1. 1. An automotive controller, comprising: the system comprises a safe storage and upgrading module, a multi-protocol self-adaptive communication module, a dynamic heat dissipation control module, a triple hardware redundancy module and a safe storage and upgrading module; The multi-domain collaborative power management module is respectively and electrically connected with the multi-protocol self-adaptive communication module, the dynamic heat dissipation control module, the triple hardware redundancy module and the safe storage and upgrading module, and the multi-protocol self-adaptive communication module is electrically connected with the dynamic heat dissipation control module, the triple hardware redundancy module and the safe storage and upgrading module.

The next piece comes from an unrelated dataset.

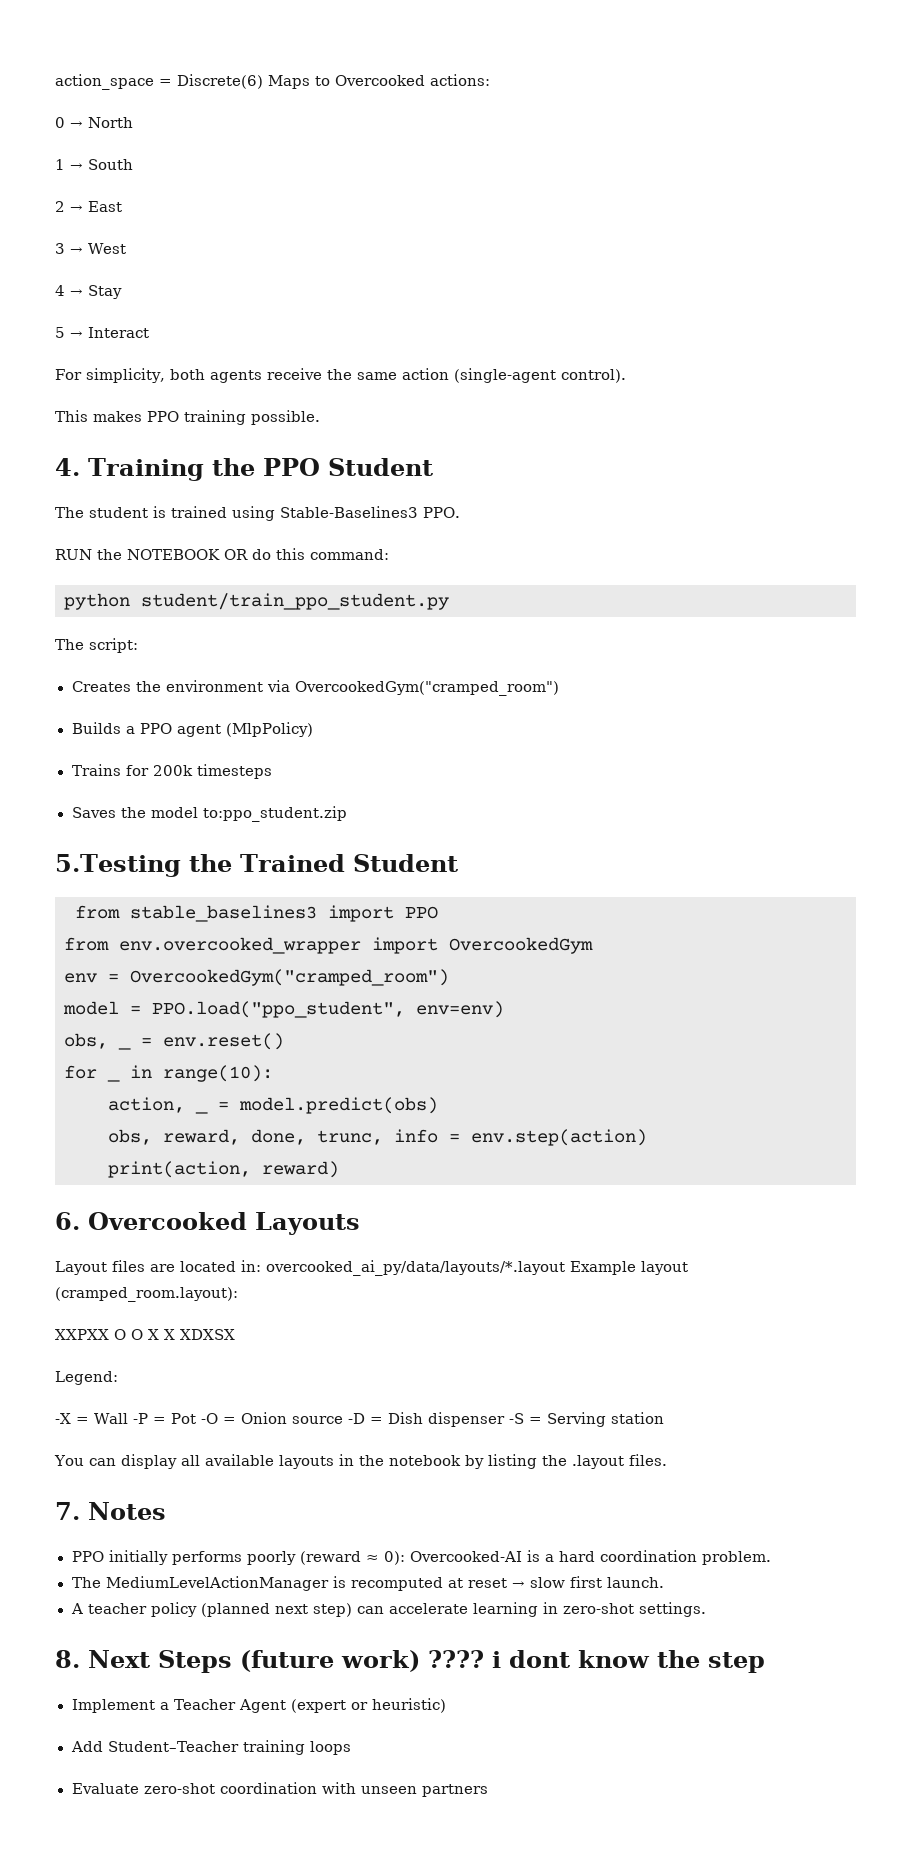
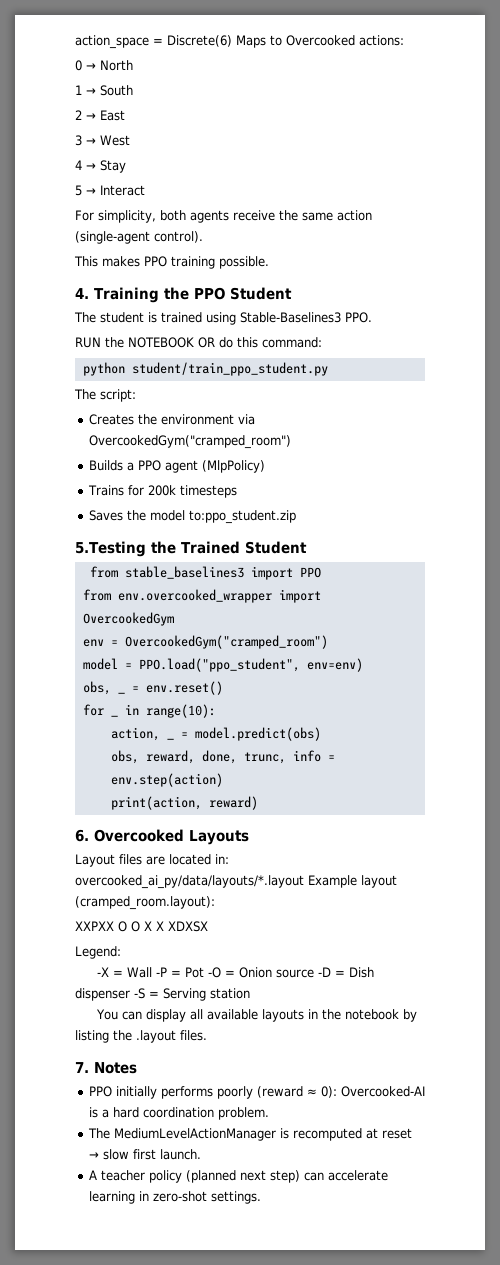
- 8. Next Steps (future work) ???? i dont know the step
- Implement a Teacher Agent (expert or heuristic)
- Add Student–Teacher training loops
- Evaluate zero-shot coordination with unseen partners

2. 2. The automobile controller according to claim 1, wherein the multi-domain cooperative power management module comprises a bidirectional DC/DC controller, an intelligent anti-reverse protection circuit and a multi-rail voltage stabilizing circuit, wherein the input end of the bidirectional DC/DC controller is connected with an automobile double-battery power supply, the output end of the bidirectional DC/DC controller is connected with the multi-rail voltage stabilizing circuit through the intelligent anti-reverse protection circuit, and the multi-rail voltage stabilizing circuit outputs independent voltage stabilizing power supplies to the Feisha karl MCU and each functional module.

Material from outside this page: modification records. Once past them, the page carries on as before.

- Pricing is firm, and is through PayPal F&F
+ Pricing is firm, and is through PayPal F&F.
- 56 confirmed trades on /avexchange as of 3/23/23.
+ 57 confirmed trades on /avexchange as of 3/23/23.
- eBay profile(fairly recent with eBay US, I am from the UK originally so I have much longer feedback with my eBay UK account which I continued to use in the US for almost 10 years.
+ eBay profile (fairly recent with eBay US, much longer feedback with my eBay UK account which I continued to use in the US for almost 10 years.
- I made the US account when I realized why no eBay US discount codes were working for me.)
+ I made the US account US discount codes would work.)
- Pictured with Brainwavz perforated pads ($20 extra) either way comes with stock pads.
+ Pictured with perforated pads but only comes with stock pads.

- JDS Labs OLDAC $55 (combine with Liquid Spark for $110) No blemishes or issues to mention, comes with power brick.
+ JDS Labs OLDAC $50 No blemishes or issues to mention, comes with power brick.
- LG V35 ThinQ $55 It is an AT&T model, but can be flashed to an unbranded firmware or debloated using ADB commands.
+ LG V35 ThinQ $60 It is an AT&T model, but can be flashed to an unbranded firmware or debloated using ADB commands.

3. 3. The automobile controller according to claim 1, wherein the multi-protocol adaptive communication module comprises a programmable logic device CPLD and a signal isolation circuit, the programmable logic device CPLD is respectively connected with an automobile CAN bus and an LIN bus through the signal isolation circuit, and the programmable logic device CPLD is electrically connected with the flit karl MCU and is used for realizing dynamic switching of CAN FD and LIN 2.2A protocols.

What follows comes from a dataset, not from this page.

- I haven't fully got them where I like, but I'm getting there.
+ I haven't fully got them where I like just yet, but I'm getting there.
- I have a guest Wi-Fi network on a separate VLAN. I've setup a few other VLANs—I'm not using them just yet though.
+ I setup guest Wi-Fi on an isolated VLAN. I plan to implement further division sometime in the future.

4. 4. The automobile controller according to claim 1, wherein the dynamic heat dissipation control module comprises three paths of high-precision temperature sensors, an H-bridge driving chip and a heat dissipation fan, wherein the high-precision temperature sensors collect water inlet temperature, water outlet temperature and environmental temperature signals and transmit the water inlet temperature, water outlet temperature and environmental temperature signals to the Feishan Karl MCU, and the Feishan Karl MCU controls the PWM rotation speed of the fan through the H-bridge driving chip.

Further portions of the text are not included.